Hnefatafl: the Game of the Vikings

Modern Innovations: the Shield Wall Capture

The shield wall capture.
The shield wall capture.

Saturday, 11th April 2015

In this series of blog posts I'm looking at new rules that have been added to some hnefatafl games, rules that we can be fairly certain the Vikings and other historic people who played hnefatafl didn't use. I've already looked at berserkers & elite guards, and hostile base camps. Today I want to look at the increasingly popular shield wall rule.

The shield wall is an entirely new kind of capture. It was devised to address a problem that some hnefatafl players found with games like The Viking Game and Fetlar hnefatafl. Two pieces of the same side adjacent to one another at the board edge are invulnerable; there's no way the opponent can sandwich either one to capture it.

In the shield wall capture, if such a line of pieces is face to face with an enemy line, as in the diagram, then they can all be captured by flanking the whole line at both ends.
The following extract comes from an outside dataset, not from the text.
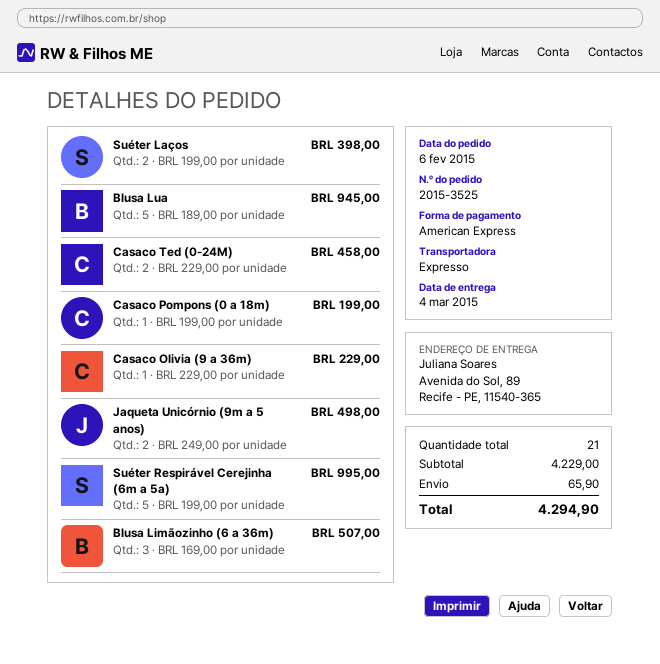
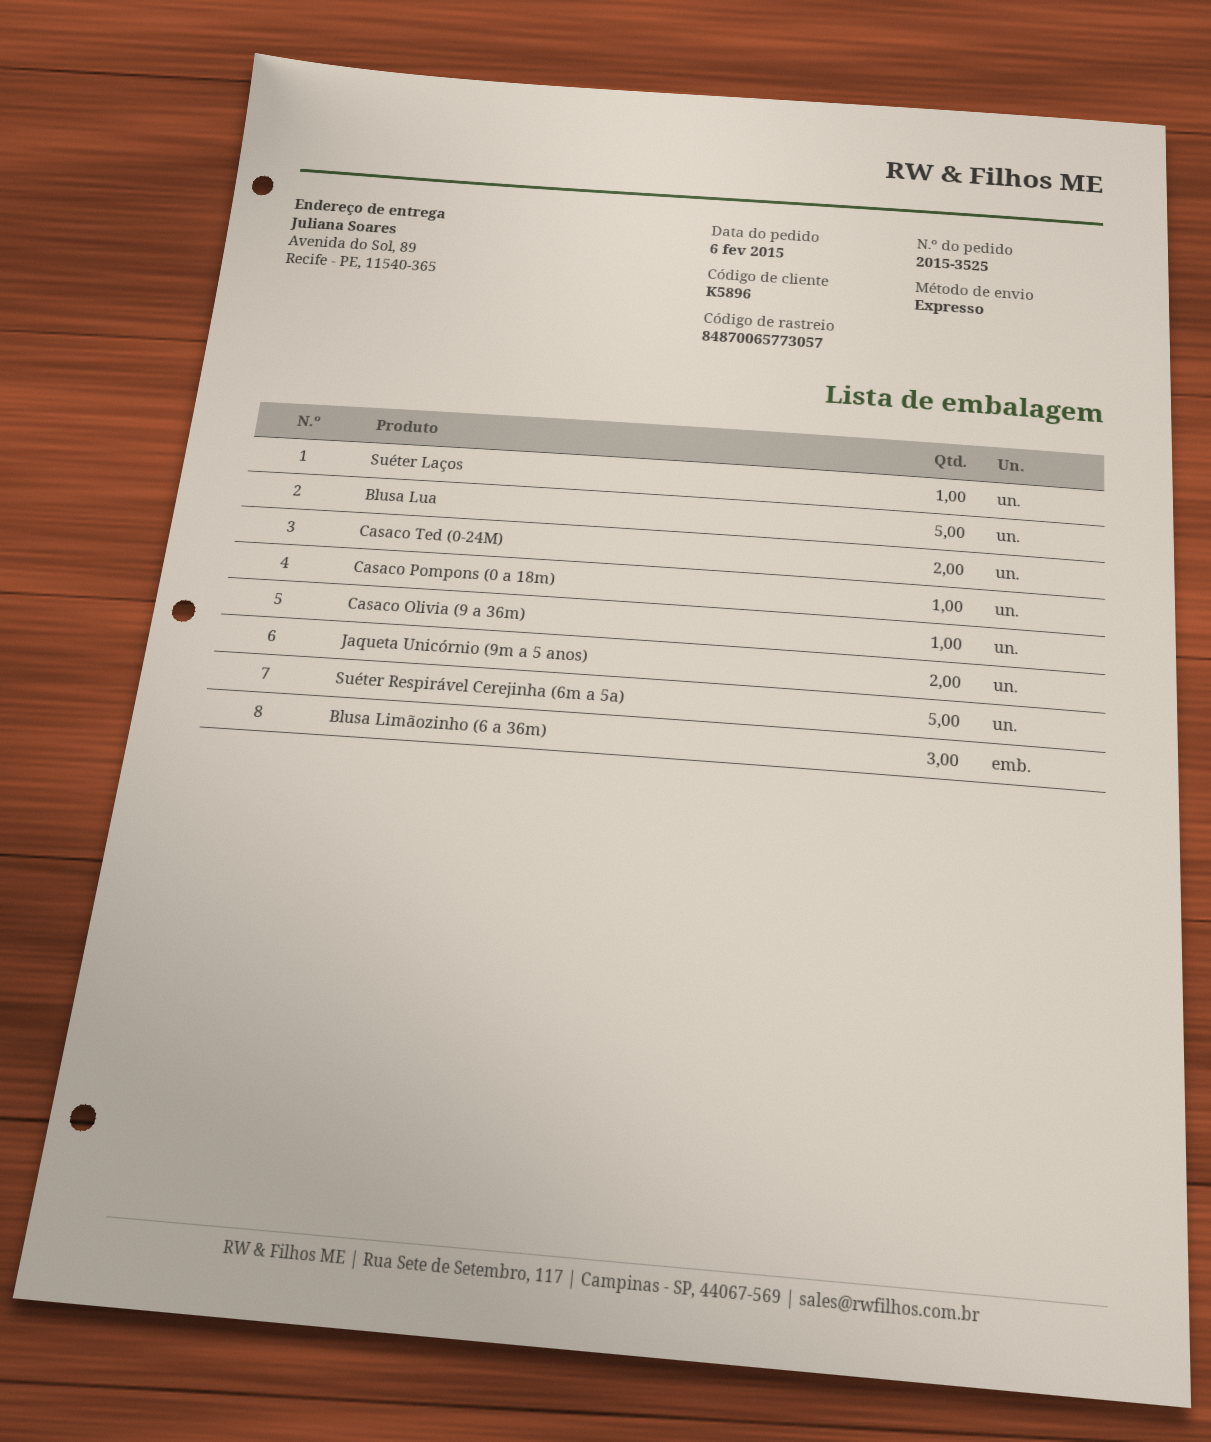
Suéter Laços: 2 -> 1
This works very much like capture in go, with the removal of the group's liberties or breathing space causing it to be lost. The important difference between go's capture and the hnefatafl shield wall rule is that, in hnefatafl, the capturing move has to be a flanking move like the one shown.
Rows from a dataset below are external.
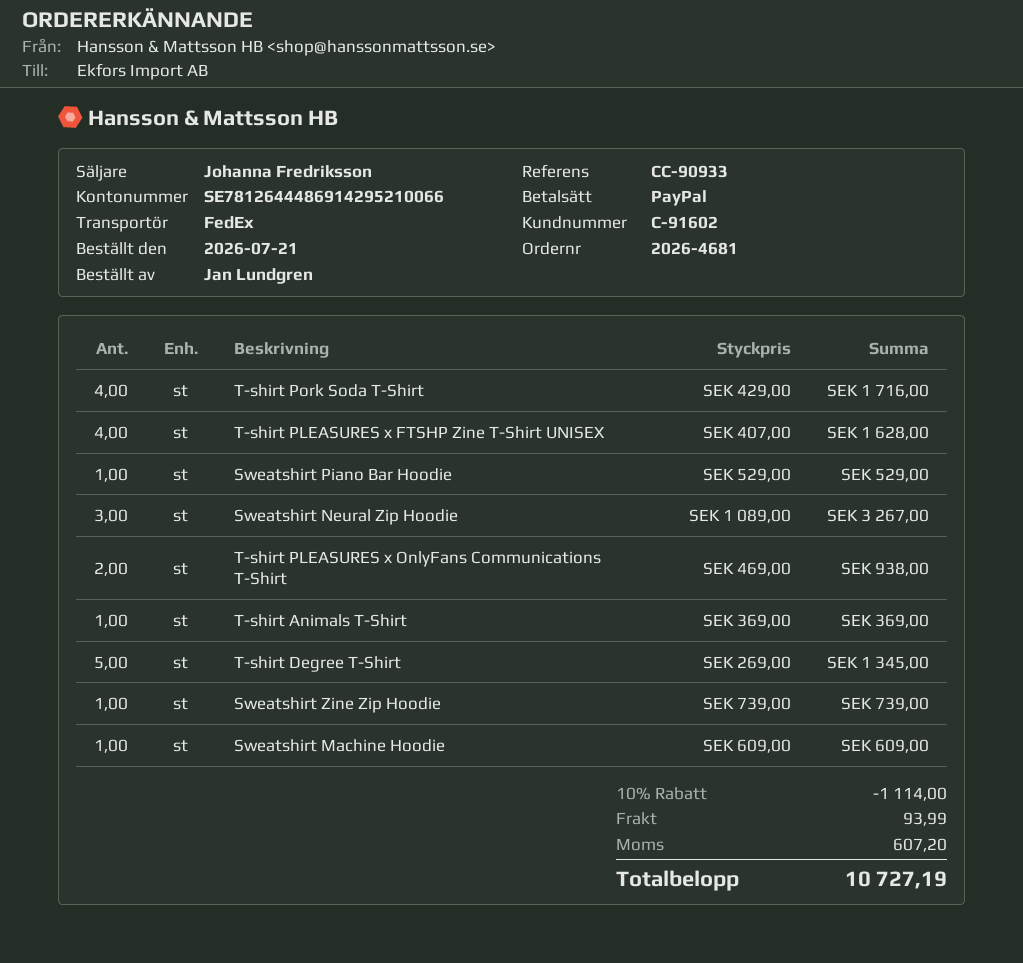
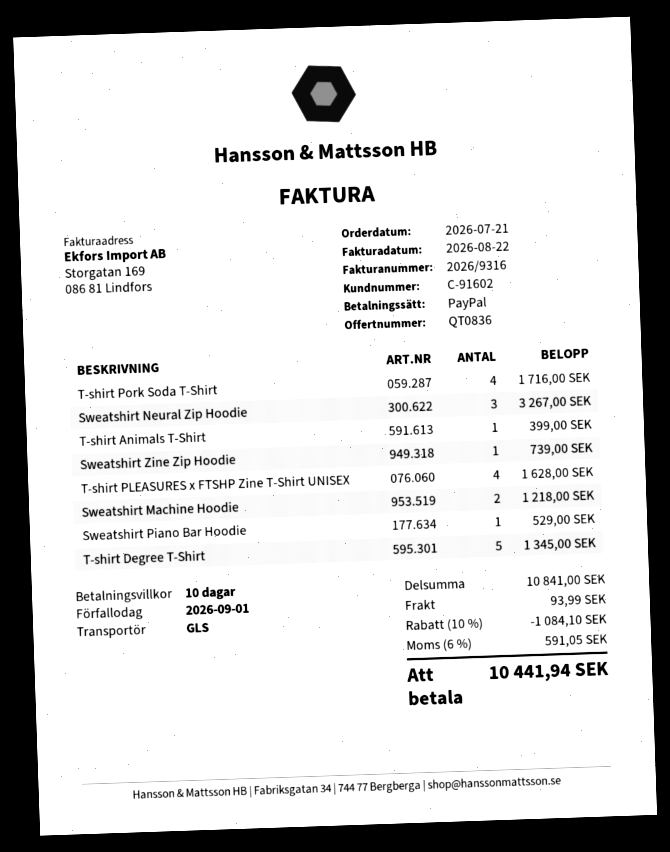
shipping method: FedEx -> GLS
T-shirt PLEASURES x OnlyFans Communications T-Shirt: 2 for 938.00 -> none
T-shirt Animals T-Shirt: 1 for 369.00 -> 1 for 399.00
Sweatshirt Machine Hoodie: 1 for 609.00 -> 2 for 1218.00
discount: 10% = 1114.00 -> 10% = 1084.10
tax: 607.20 -> 591.05
total: 10727.19 -> 10441.94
The earliest mention I can find of this rule is at the site http://hnefatafl.net/ which appeared in 2004. It was taken up by Aage Nielsen who added it to his Copenhagen rule set in about 2011. As Copenhagen Hnefatafl has become popular among some of the best hnefatafl players around, the shield wall capture has become better known.
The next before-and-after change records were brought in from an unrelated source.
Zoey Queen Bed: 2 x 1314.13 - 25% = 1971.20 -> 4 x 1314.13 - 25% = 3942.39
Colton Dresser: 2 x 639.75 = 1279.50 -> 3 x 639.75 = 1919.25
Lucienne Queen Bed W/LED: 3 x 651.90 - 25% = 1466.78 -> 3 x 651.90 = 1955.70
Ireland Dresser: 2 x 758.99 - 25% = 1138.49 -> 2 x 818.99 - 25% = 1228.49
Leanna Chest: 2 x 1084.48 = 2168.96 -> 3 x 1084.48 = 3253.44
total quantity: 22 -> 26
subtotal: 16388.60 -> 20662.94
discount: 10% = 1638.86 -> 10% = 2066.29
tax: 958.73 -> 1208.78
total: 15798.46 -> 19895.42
The formation is based on the shield wall popular with Anglo-Saxons and other ancient cultures. A line of soldiers brings up their shields to form a barrier that is very difficult to penetrate; the most practical way to beat the formation is to flank it, a manoeuvre which the hnefatafl rule captures very well.

It's debatable whether pieces grouped at the edge are such a big problem. In the early game most of the attacking pieces start there, and play concentrates on the corners. If the pieces remain in their starting groups, the corners are left exposed for the king and defenders to take control. This could be a lot of fuss about pieces which are keeping themselves out of harm's way, but also keeping themselves away from any useful part in the fray.

But unlike some other innovations, the shield wall capture doesn't appear to upset the balance of the game at higher levels of play. Copenhagen hnefatafl appears to be reasonably well balanced giving each player a good chance of success. And of all the modern innovations, the shield wall is probably the one that is most likely to stick around, simply because of the sheer number of players of Copenhagen hnefatafl.